View of “Alvaro Urbano,” 2021. Photo: Pablo Gómez-Ogando.

View of “Alvaro Urbano,” 2021. Photo: Pablo Gómez-Ogando.

Alvaro Urbano

Two or three years ago I ran into Alvaro Urbano while we were both visiting Casa Mollino in Turin. This apartment is said to have been conceived by Italian architect Carlo Mollino, who died in 1973, as a kind of tomb for his spirit to inhabit in the afterlife; its ambience is both morbid and mesmerizing. It was an appropriate place to meet: Urbano, trained as an architect, deals with the narratives and the dreamlike auras of mythical spaces of twentieth-century architecture in his sculptural installations and environments, orchestrated down to the last detail with theatrical flair. He finds inspiration for his evocative atmospheres in such modern monuments or their ruins, and in the echoes of the voices of those who built and inhabited them. He did so when he mused over the run-down pavilions of modernist Spanish architecture firm Corrales y Molezún in his show for La Casa Encendida in Madrid in 2020, and in his 2021 project at TEA Tenerife Espacio de las Artes, which thematized the unfinished and ghostly Hotel Gazmira by Rubén Henríquez on La Palma in the Canary Islands.

For his recent show “L’invitation au voyage” he found an appropriate starting point in the history of E-1027, the villa built in 1926–29 by Eileen Gray on the French Riviera.
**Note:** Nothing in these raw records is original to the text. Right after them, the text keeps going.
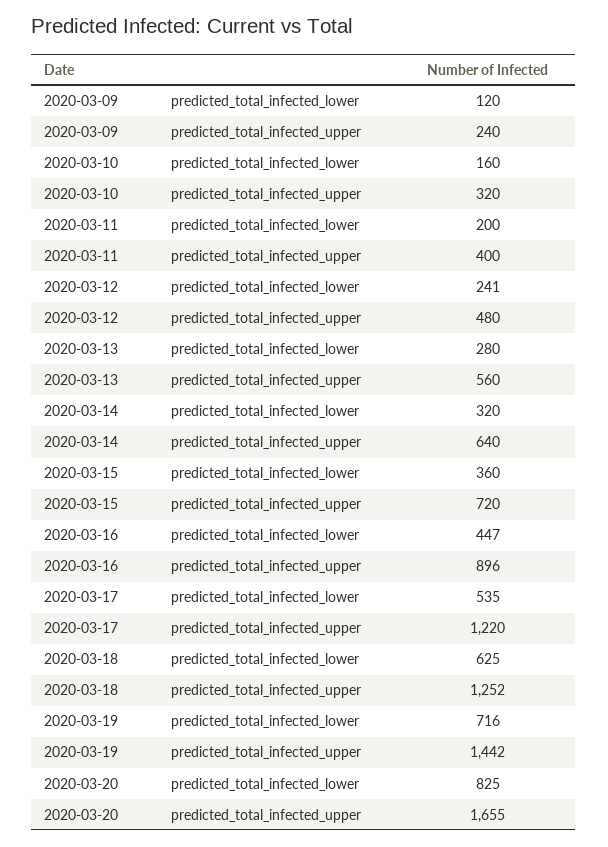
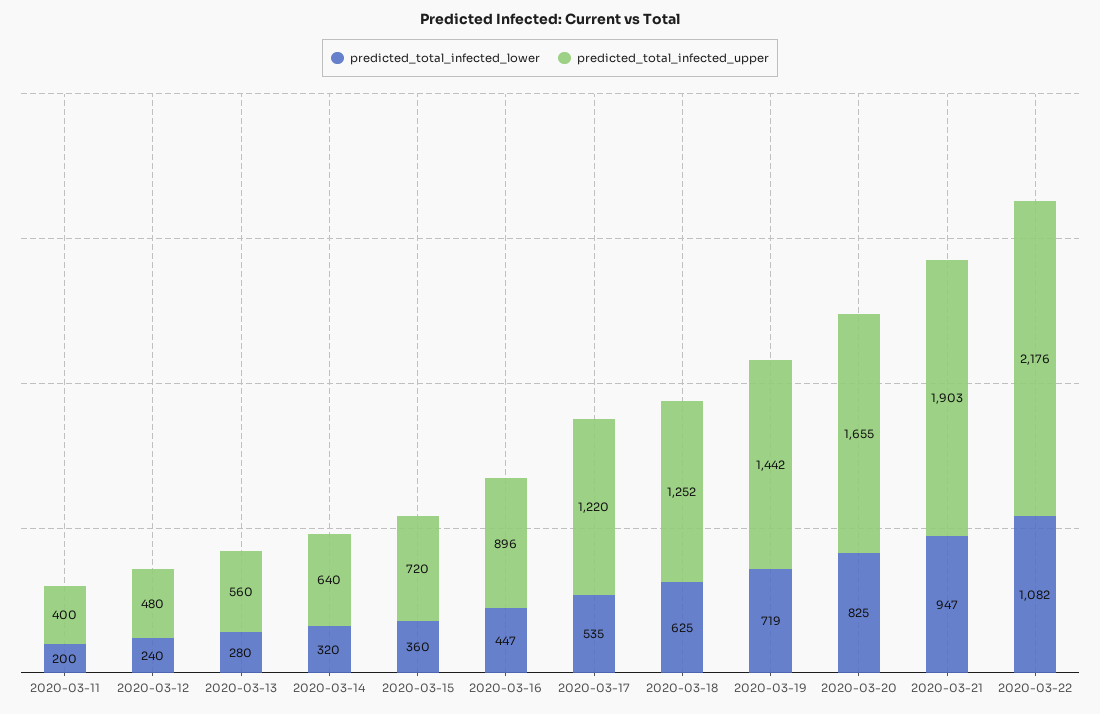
predicted_total_infected_lower, 2020-03-09: 120 -> none
predicted_total_infected_upper, 2020-03-09: 240 -> none
predicted_total_infected_lower, 2020-03-10: 160 -> none
predicted_total_infected_upper, 2020-03-10: 320 -> none
predicted_total_infected_lower, 2020-03-12: 241 -> 240
predicted_total_infected_lower, 2020-03-19: 716 -> 719
predicted_total_infected_lower, 2020-03-21: none -> 947
predicted_total_infected_upper, 2020-03-21: none -> 1903
predicted_total_infected_lower, 2020-03-22: none -> 1082
predicted_total_infected_upper, 2020-03-22: none -> 2176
Gray took Corbusian principles (pillars, a free facade, horizontal windows) as a basis and adapted them to nuance Le Corbusier’s notion of the machine-à-habiter (machine for living in) with a more organic and even spiritual idea of what a domestic space should be. Later, Corbu himself meddled with her original project by painting on its walls unasked-for murals that altered its essence (and had himself photographed naked while doing so). Gray never forgave him that particularly aggressive form of aesthetic manspreading, and the controversy continues to this day. Le Corbusier later built his famous Cabanon vacation home a stone’s throw from the house, in what can be perceived as a kind of perpetuation of the bullying. He would end up dying of a heart attack while swimming near the foot of the villa.
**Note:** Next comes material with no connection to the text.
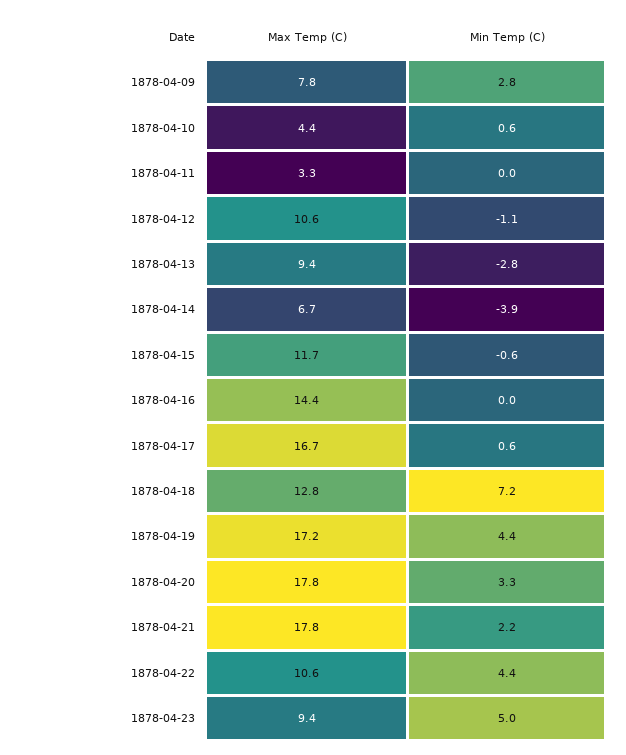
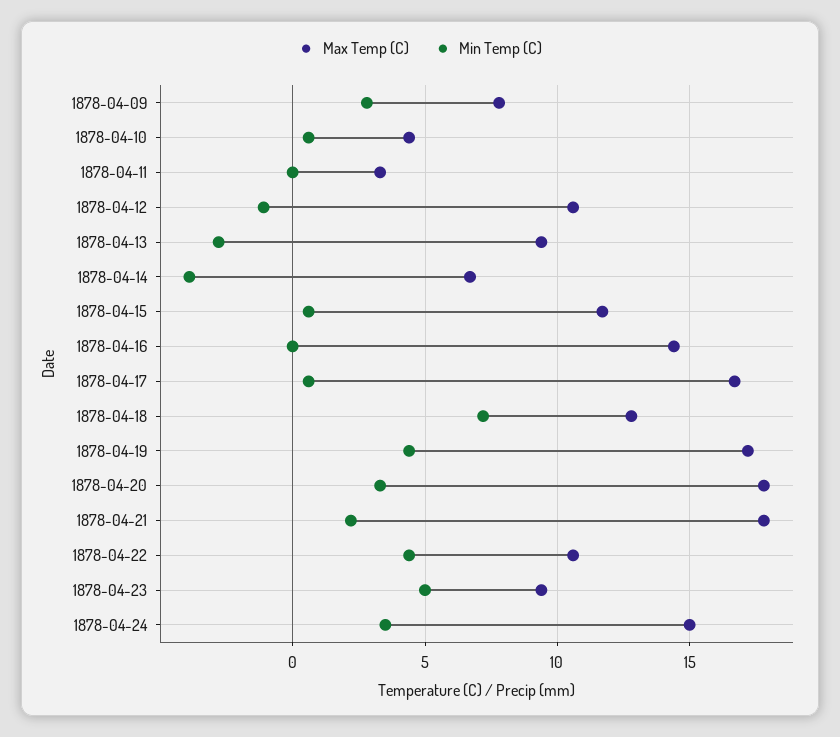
Min Temp (C), 1878-04-15: -0.6 -> 0.5
Max Temp (C), 1878-04-24: none -> 15
Min Temp (C), 1878-04-24: none -> 3.5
At Travesía Cuatro, Urbano transformed the gallery space into an enveloping environment and elaborate real-size trompe l’oeil to evoke different aspects of this history. He displayed interior elements and furnishings of E-1027 carefully replicated in painted cardboard, along with withered plants and flowers reproduced in metal and a scale model of the Cabanon as a doghouse. As an epilogue, and with a certain poetic justice, he asked Berlin-based Norwegian painter Tyra Tingleff to paint over the photographs of the naked Le Corbusier at work in the villa. The whole was bathed in the dim light of a suspended Mediterranean twilight, in the sound of the sea and the breeze at the original house, and in a few looped snatches of Henri Duparc’s song “L’invitation au voyage” (1870), which set Baudelaire’s famous poem to music. Gray had written the title in large letters on the panel that presided over the living room of the house.
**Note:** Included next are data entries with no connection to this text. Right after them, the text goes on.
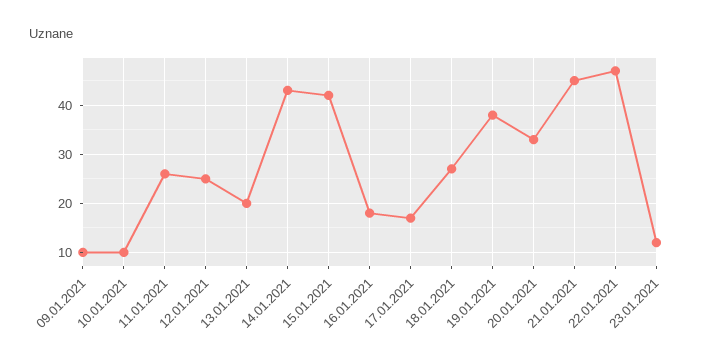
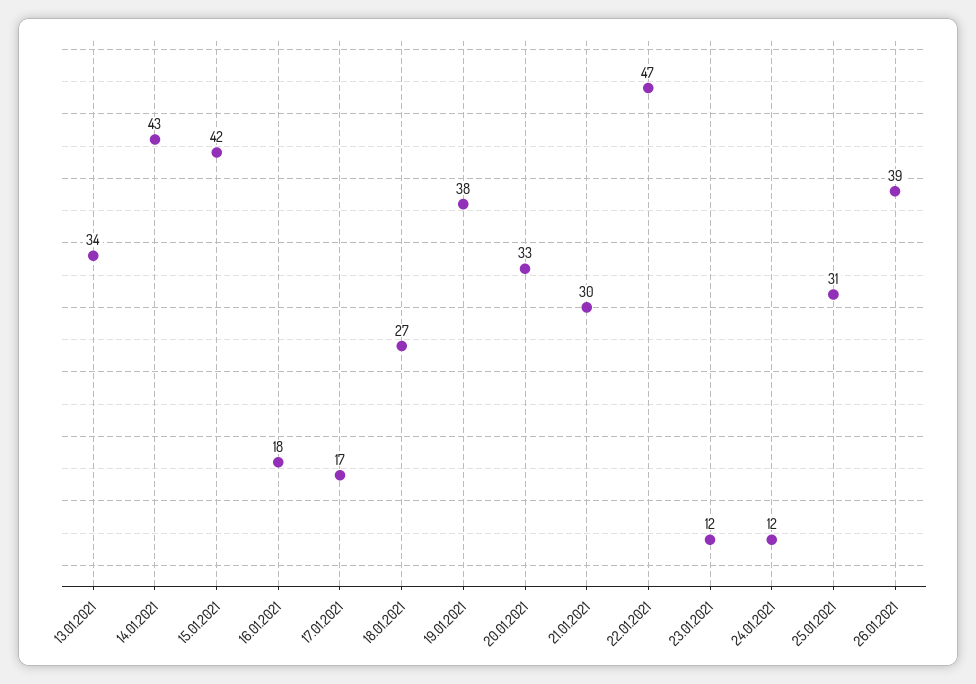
09.01.2021: 10 -> none
10.01.2021: 10 -> none
11.01.2021: 25 -> none
12.01.2021: 25 -> none
13.01.2021: 20 -> 34
21.01.2021: 45 -> 30
24.01.2021: none -> 12
25.01.2021: none -> 31
26.01.2021: none -> 39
Urbano has acknowledged the importance of theatrical and cinematic elements in his work, and here one was reminded of the surreal interiors of David Lynch, or of Jean Cocteau’s Beauty and the Beast (1946)—the poet and director was a regular guest at Gray’s original house. A small hidden door in the gallery space allowed visitors to peek backstage at the concealed electric fans and spotlights, underlining the installation’s theatrical character. The setup reminded me of the invisible lights and scaffolding that hide behind and enable the carefully composed space of Duchamp’s Étant donnés, 1946–66, in Philadelphia.

The resulting tableau cleverly evoked a space straddling reality and dreams. Yet it also conveyed a profound reflection on the changing notions of masculinity and gender, on the patriarchal visions of architecture and art, and on the question of whether and how much they’ve changed since Gray’s time. The history of E-1027 became here a moral (and architectural) fable of sorts.